Monday, March 30, 2009

mailbox delight: smart girls marry money

Smart Girl$ Marry Money is not normally a book I would seek out. Nomadreaderboy and I are getting married, and it's safe to say neither one of us is marrying for money. We are definitely in it for love. Still, I'm intrigued by this book. The subtitle of the book is How Women Have Been Duped into the Romantic Dream-- and How They're Paying for It. The opening lines of the press release are: "Why does society applaud a woman who falls for a guy's 'big blue eyes' yet denounce one who chooses a man with a 'big green bankroll'? After all, isn't earning power more a reflection of a man's values and character?" I know my economic views are left of most everyone, and I think it's more often that earning power often stems from the absence of value and character. It's outrageous to think income is a reflection of value and character. Don't we all know plenty of teachers, librarians, clergy, non-profit workers, and social workers who have value and character? Our current state of capitalism does not value contributions to society equally.

Why do I want to read and review a book that seems it will make me incredibly angry? I try to not (literally) judge a book by it's cover, and I think it's important to listen (or read) things you disagree with. In the midst of planning a wedding, I'm fascinated by all issues of love, romance and marriage. There are two authors: a producer of The Doctors (I don't know what that is) and a primary care physician. I'm curious to see the medical elements of this argument. Lastly, each woman gets one blurb, yet their shared blurb is "Both women have married (for love) and have reaped the consequences. They live in Los Angeles, CA." Is it a personal vendetta at two marriages gone bad or will it manage to be a thoughtful inquiry to what and how attracts us to mates? I'll report back soon with how many times I groan, throw the book across the room or actually enjoy it.

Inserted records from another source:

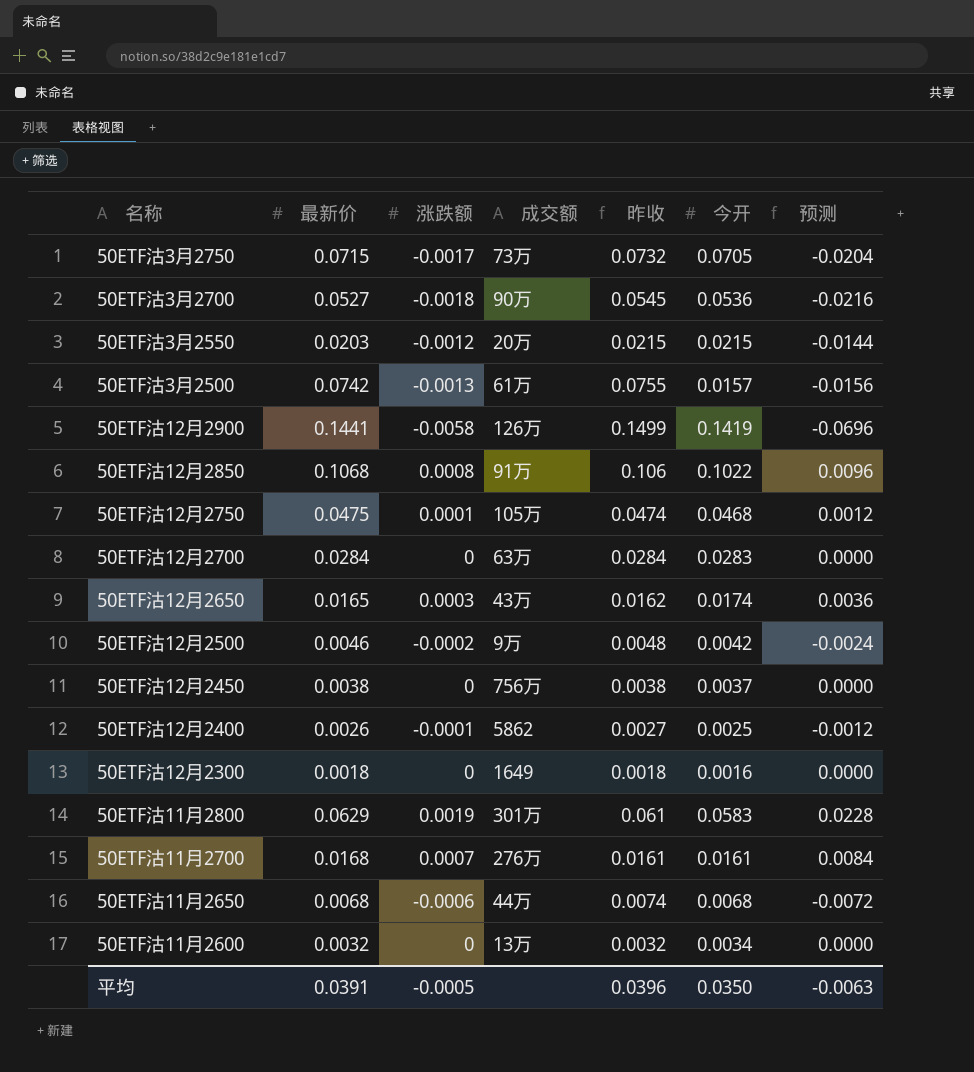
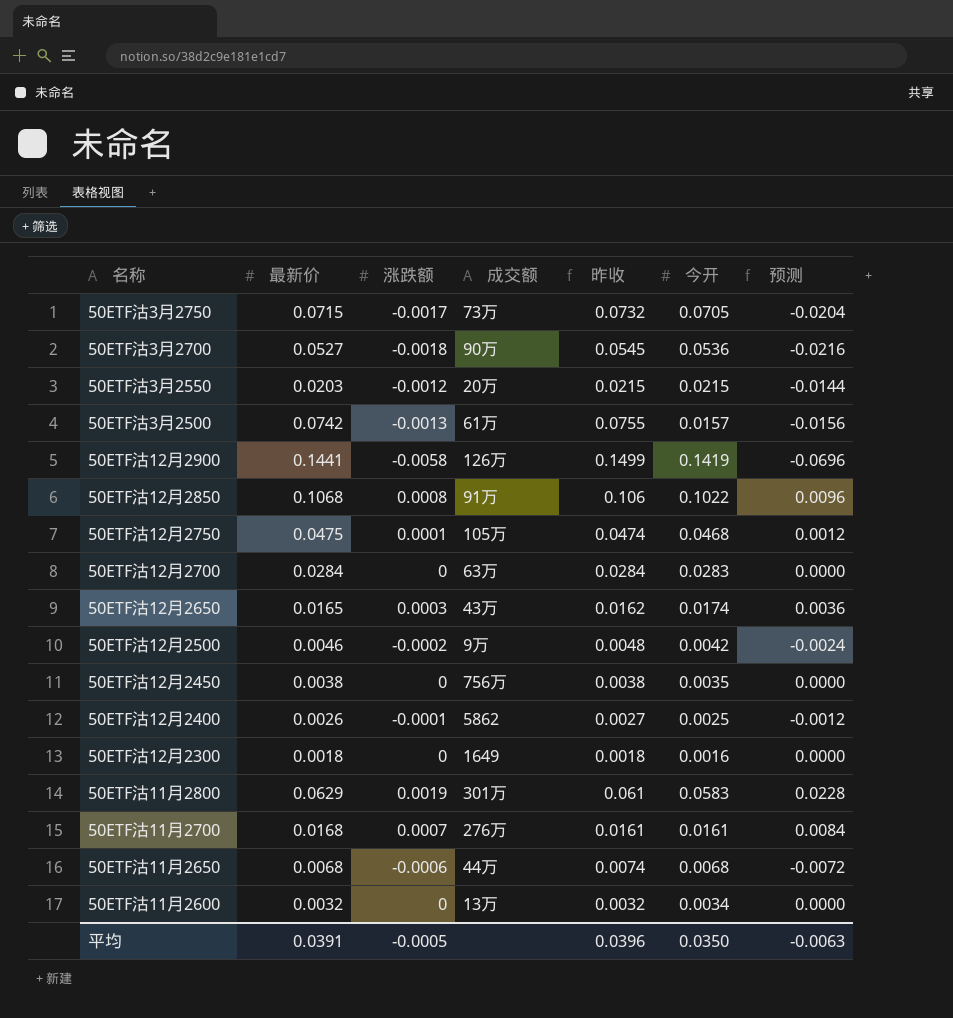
50ETF沽12月2450 | 今开: 0.0037 -> 0.0035

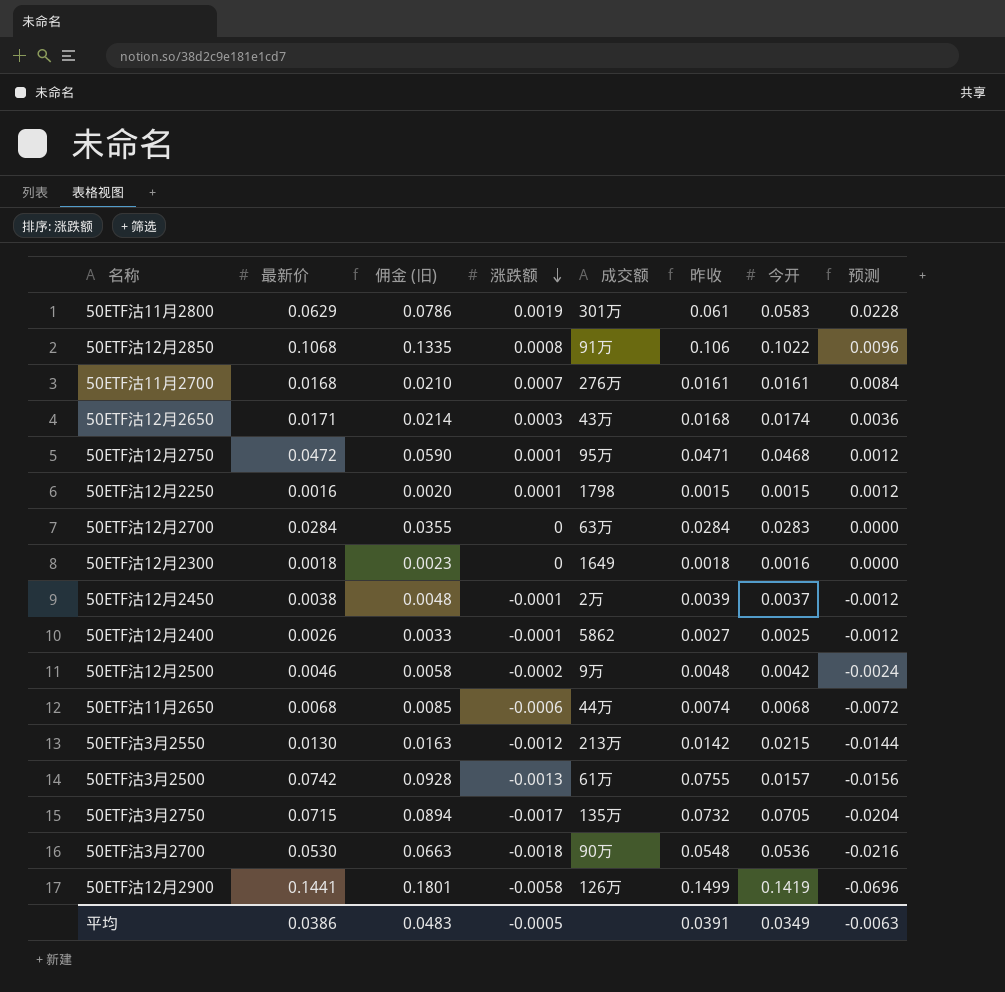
row order: none -> 涨跌额 descending
column 佣金 (旧) | formula: none -> [最新价] * 1.25
row 50ETF沽11月2600: 0.0032 | 0 | 13万 | 0.0032 | 0.0034 | 0.0000 -> none
50ETF沽12月2650 | 最新价: 0.0165 -> 0.0171
50ETF沽12月2650 | 昨收: 0.0162 -> 0.0168
50ETF沽12月2750 | 最新价: 0.0475 -> 0.0472
50ETF沽12月2750 | 成交额: 105万 -> 95万
50ETF沽12月2750 | 昨收: 0.0474 -> 0.0471
row 50ETF沽12月2250: none -> 0.0016 | 0.0020 | 0.0001 | 1798 | 0.0015 | 0.0015 | 0.0012
50ETF沽12月2450 | 涨跌额: 0 -> -0.0001
50ETF沽12月2450 | 成交额: 756万 -> 2万
50ETF沽12月2450 | 昨收: 0.0038 -> 0.0039
50ETF沽12月2450 | 今开: 0.0035 -> 0.0037
50ETF沽12月2450 | 预测: 0.0000 -> -0.0012
50ETF沽3月2550 | 最新价: 0.0203 -> 0.0130
50ETF沽3月2550 | 成交额: 20万 -> 213万
50ETF沽3月2550 | 昨收: 0.0215 -> 0.0142
50ETF沽3月2750 | 成交额: 73万 -> 135万
50ETF沽3月2700 | 最新价: 0.0527 -> 0.0530
50ETF沽3月2700 | 昨收: 0.0545 -> 0.0548
平均 | 最新价: 0.0391 -> 0.0386
平均 | 昨收: 0.0396 -> 0.0391
平均 | 今开: 0.0350 -> 0.0349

In the meantime, check out the reaction of Bitch magazine when they received a review copy.


  1. I am also curious to find out what statistical method they have used to determine that most women have been marrying for love all these years...

  2. I married a divorcee for love. His ex-wife took the money they had. We started fresh and are now doing really well together. He said the problem with his past marriage was that she did not support him, and all she wanted to do was spend spend spend his money. Marriage is about love and support. All I can say is is "Men, you better sign a prenup if you marry one of these women."

  3. I'm not sure what these authors are talking about. Is this book vengeful? Sounds like this book was written for therapy sake?! When my husband and I got married at the ripe age of 25, we had no money and lots of school loans to pay off. We married for love. We now are both in our mid 40s with 2 children and we both work full-time. I make 7 figures and my husband is in the mid 6 figures. We have always been very happy and supportive of each other and our children. I can't remember having nasty arguments with him...disagreements, yes...but, not bitter screaming matches. Over the years, I have seen a few of my friends husbands leave them because they had lost that fire they had when they married.

    I know this book is going to make me angry. Fortunately, not all women are gold-diggers.

  4. To the last commenter. I read the book and I would have to say that your way off base. It's really about female empowerment. And it's funny and eye-opening.

    Too bad a smart girl like you chose to judge the book by its cover. Your response makes ME angry!

  5. BTW, Nomad reader, I dig your blog.